** THE DATA follows **
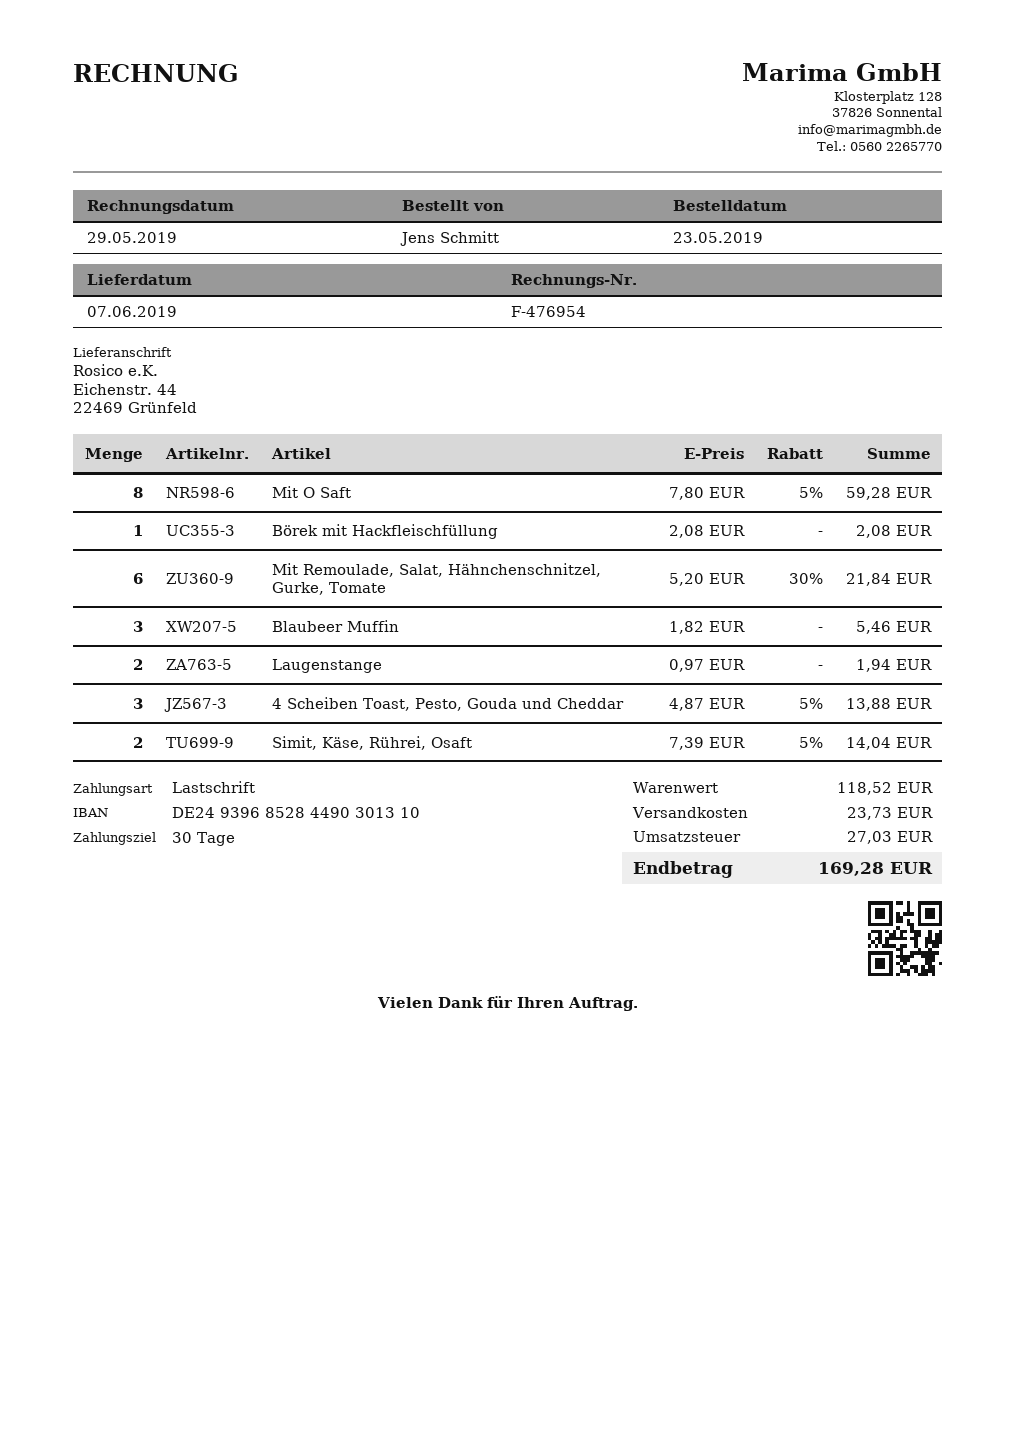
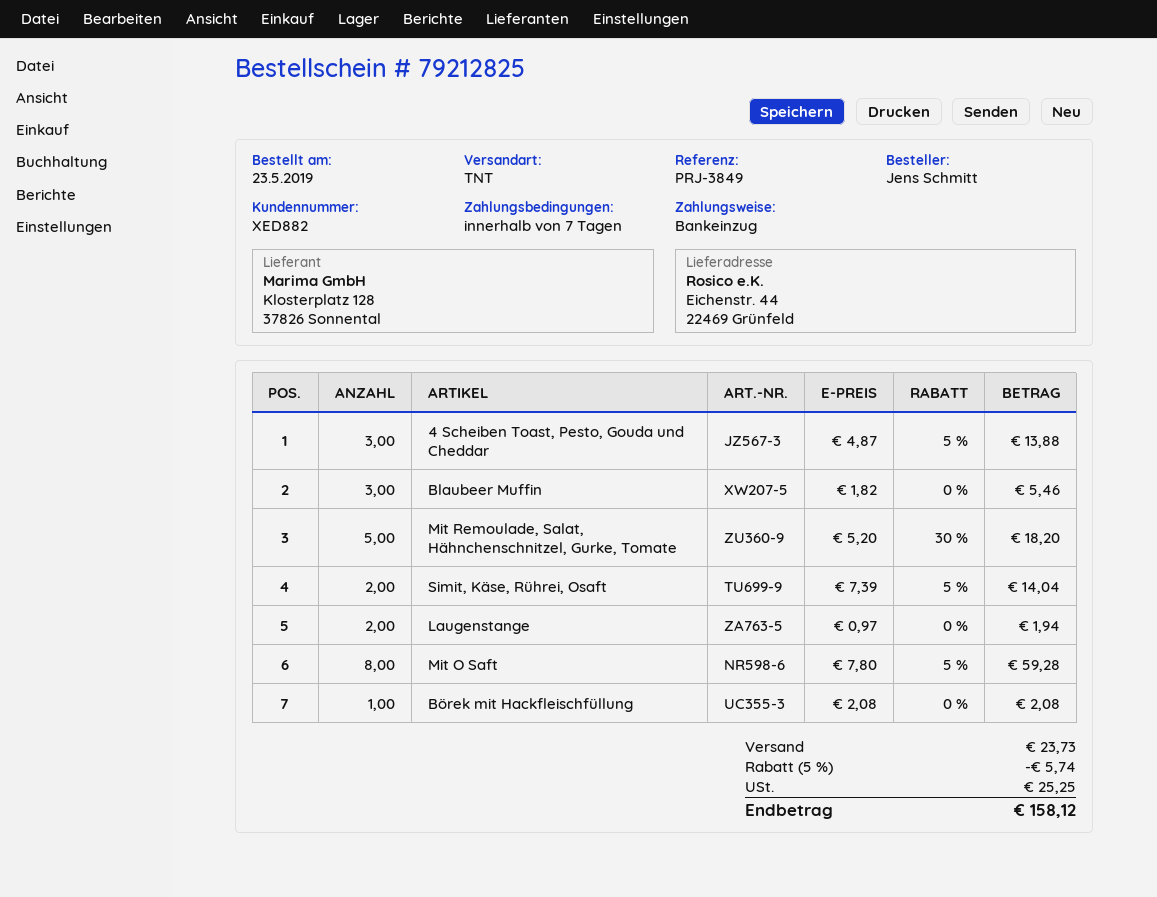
payment terms: 30 days -> 7 days
Mit Remoulade, Salat, Hähnchenschnitzel, Gurke, Tomate: 6 x 5.20 - 30% = 21.84 -> 5 x 5.20 - 30% = 18.20
discount: none -> 5% = 5.74
tax: 27.03 -> 25.25
total: 169.28 -> 158.12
** End of THE DATA **
Please return all of the material above exactly, minus any pictures.

payment terms: 30 days -> 7 days
Mit Remoulade, Salat, Hähnchenschnitzel, Gurke, Tomate: 6 x 5.20 - 30% = 21.84 -> 5 x 5.20 - 30% = 18.20
discount: none -> 5% = 5.74
tax: 27.03 -> 25.25
total: 169.28 -> 158.12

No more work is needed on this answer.